Avec son titre Le naufrage des civilisations, le dernier essai d'Amin Maalouf peut laisser penser de prime abord qu'il s'inscrit dans l'esprit alarmiste du temps et qu'il viendra apporter des arguments aux tenants de la collapsologie dont je suis (à regret). Et d'une certaine manière, c'est bien le cas. Le mot tristesse employé au singulier ou bien dans son acception plurielle revient en effet souvent ponctuer les chapitres. Tristesse devant le constat que l'utopie levantine n'est plus que ruines aujourd'hui. Tristesses devant les fragmentations du monde et la disparition des tissus sociétaux. Tristesse devant cet univers des possibles que l'humanisme qui l'habite lui permet d'envisager mais que la réalité taillé cruellement en pièces à chaque fois. Peut-être suis-je si sensible aux écrits d'Amin Maalouf pour cette seule raison que je me reconnais en cet incorrigible optimiste qui au crépuscule de sa vie fait le bilan dépassionné des opportunités gâchées.
D'un autre côté, ce n'est pas un livre de collapsologie mais bien un livre d'histoire contemporaine dont la démarche consiste à répertorier pour les analyser les événements géopolitiques clés vécus dans le monde arabo-musulman depuis la deuxième moitié du XXème siècle. Car l'empire du Levant dans sa multiculturalité a été un creuset, un laboratoire régional, et d'une certaine manière un âge d'or où les différences de religions et de langues n'étaient pas sources de clivage mais au contraire d'un foisonnement fertile où le futur s'envisageait sereinement et humainement. Or, Amin Maalouf, qui a longtemps été journaliste et a vécu les événements dont il parle en leur coeur même, et souvent en tant que témoin direct, a vu le monde de ses parents s'effriter, morceau par morceau, événement par événement. Beaucoup de connexions entre ces événements ne lui étaient pas apparues sur le moment. Mais aujourd'hui, le lien entre la Guerre de 6 jours qui a tué les rêves panarabistes de Nasser, le choc pétrolier de 1973, le retour des conservatismes en 1979-1980 (révolution islamique en Iran, arrivée de Thatcher, de Reagan), les affrontements entre grandes puissances mondiales par communautés religieuses interposées au Liban, les dernières tentatives en Afghanistan par l'Union Soviétique de garder une souveraineté par la force, le tout sur fond de victoire de la pensée d'Adam Smith, sont aujourd'hui autant de manifestations d'un naufrage plus global.

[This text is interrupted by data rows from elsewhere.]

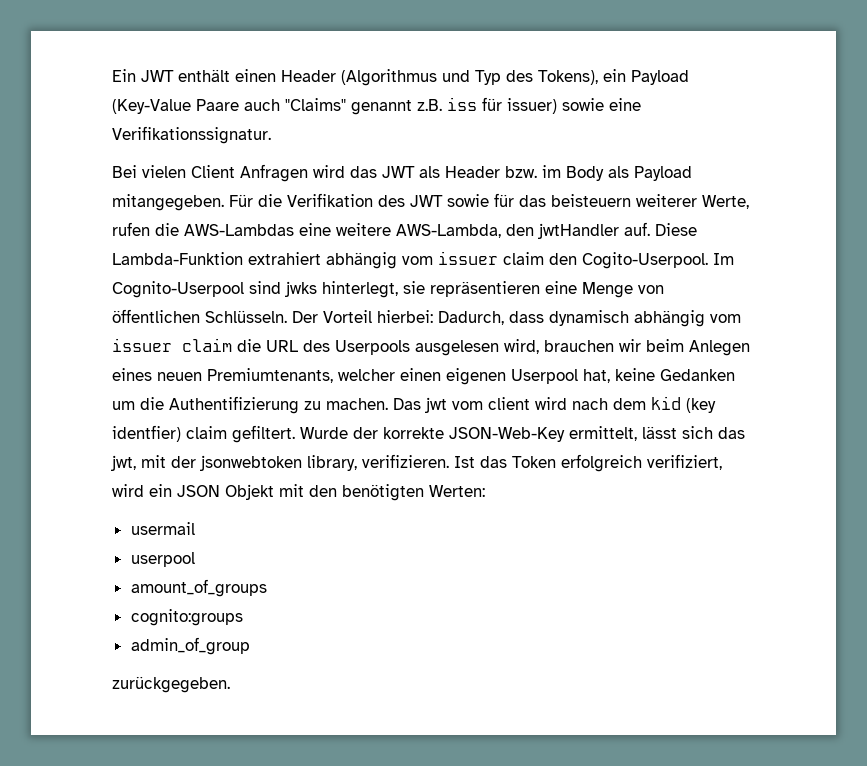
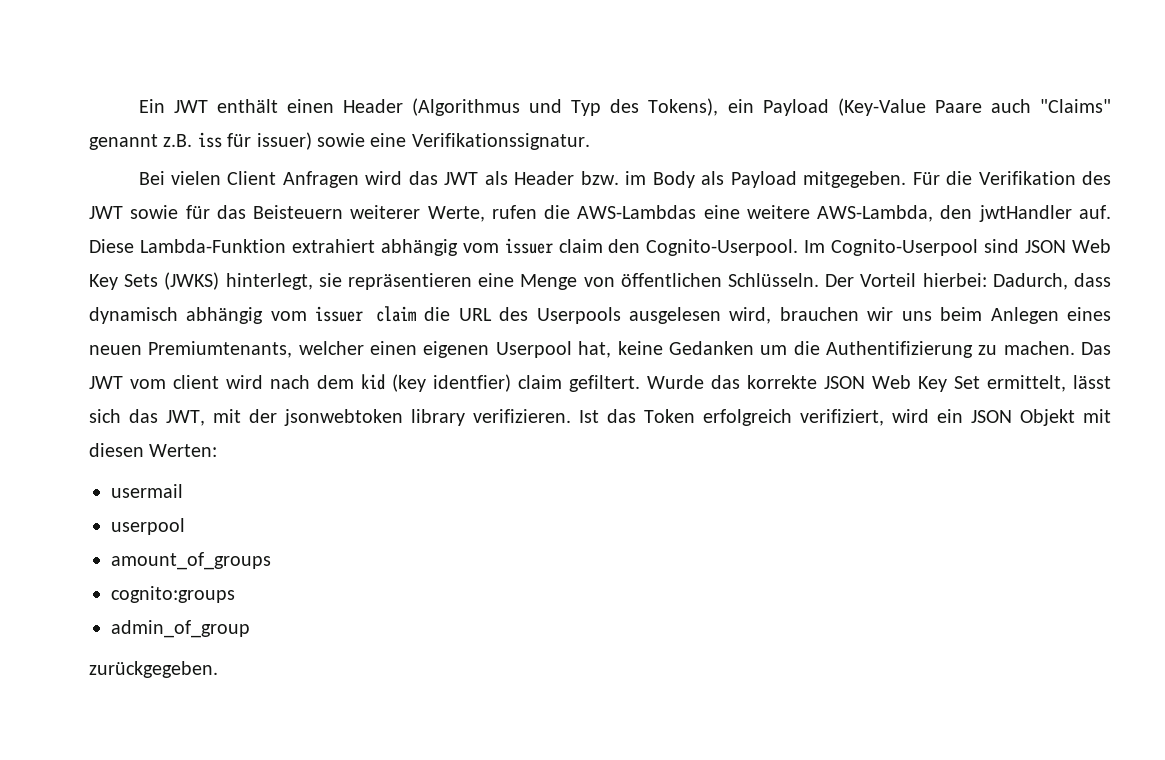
[112,194,224,211] mitangegeben. -> [803,171,907,188] mitgegeben.
[551,194,631,207] beisteuern -> [253,205,344,219] Beisteuern
[582,252,708,269] Cogito-Userpool. -> [646,239,799,256] Cognito-Userpool.
[285,281,317,297] jwks -> [1025,239,1111,253] [89,272,220,290] JSON Web Key Sets (JWKS)
(641, 345) none -> [901,311,932,321] uns
[425,397,447,413] jwt -> [89,376,123,389] JWT
[353,427,565,442] der korrekte JSON-Web-Key -> [711,375,980,392] das korrekte JSON Web Key Set
[111,455,136,471] jwt, -> [166,410,205,426] JWT,
[307,455,357,471] library, -> [411,409,465,426] library
[309,484,424,501] den benötigten -> [89,443,144,457] diesen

Amin Maalouf, plus que beaucoup d'autres, a appris de cette histoire récente, a affûté son regard, et est maintenant en mesure de reconnaître ailleurs ce même délitement qui a anéanti la civilisation du Levant. Et son constat est sans appel. Le magnifique projet européen qui se fragmente jusqu'à l'agonie au travers de recroquevillements identitaires, les Etats-Unis d'Amérique qui sont passés à côté de l'opportunité de représenter une crédibilité morale à l'échelle mondiale et qui se replient de plus en plus sur eux-mêmes, la Chine qui s'est engagée dans la voie du capitalisme le plus débridé qui soit, la Russie humiliée depuis 1989 avec ses aspirations de revanche qui se reconstruit sur les cendres de son identité, toutes les planètes s'alignent dans le sens d'un effondrement durable de l'équilibre géopolitique tel que nous le connaissons depuis plusieurs siècles...
Aujourd'hui, les universalistes, qui considèrent l'homogénéité identitaire comme une chimère, sont traités au mieux comme suspects, le plus souvent comme des traîtres. Et parmi eux les scientifiques comme les climatologues qui voudraient réunir les forces en présence pour combattre un ennemi commun: le réchauffement climatique. Touche orwellienne finale: les technologies actuelles permettent comme jamais auparavant de marquer à la culotte chaque citoyen du monde et qui, entre de mauvaises mains, deviendront un instrument de contrôle redoutable.
La collapsologie se réclame de la science, universaliste par essence. Il s'en défendrait très probablement, mais je ne suis pas loin de penser qu'Amin Maalouf y apporte désormais sa pierre au travers de son regard d'historien humaniste.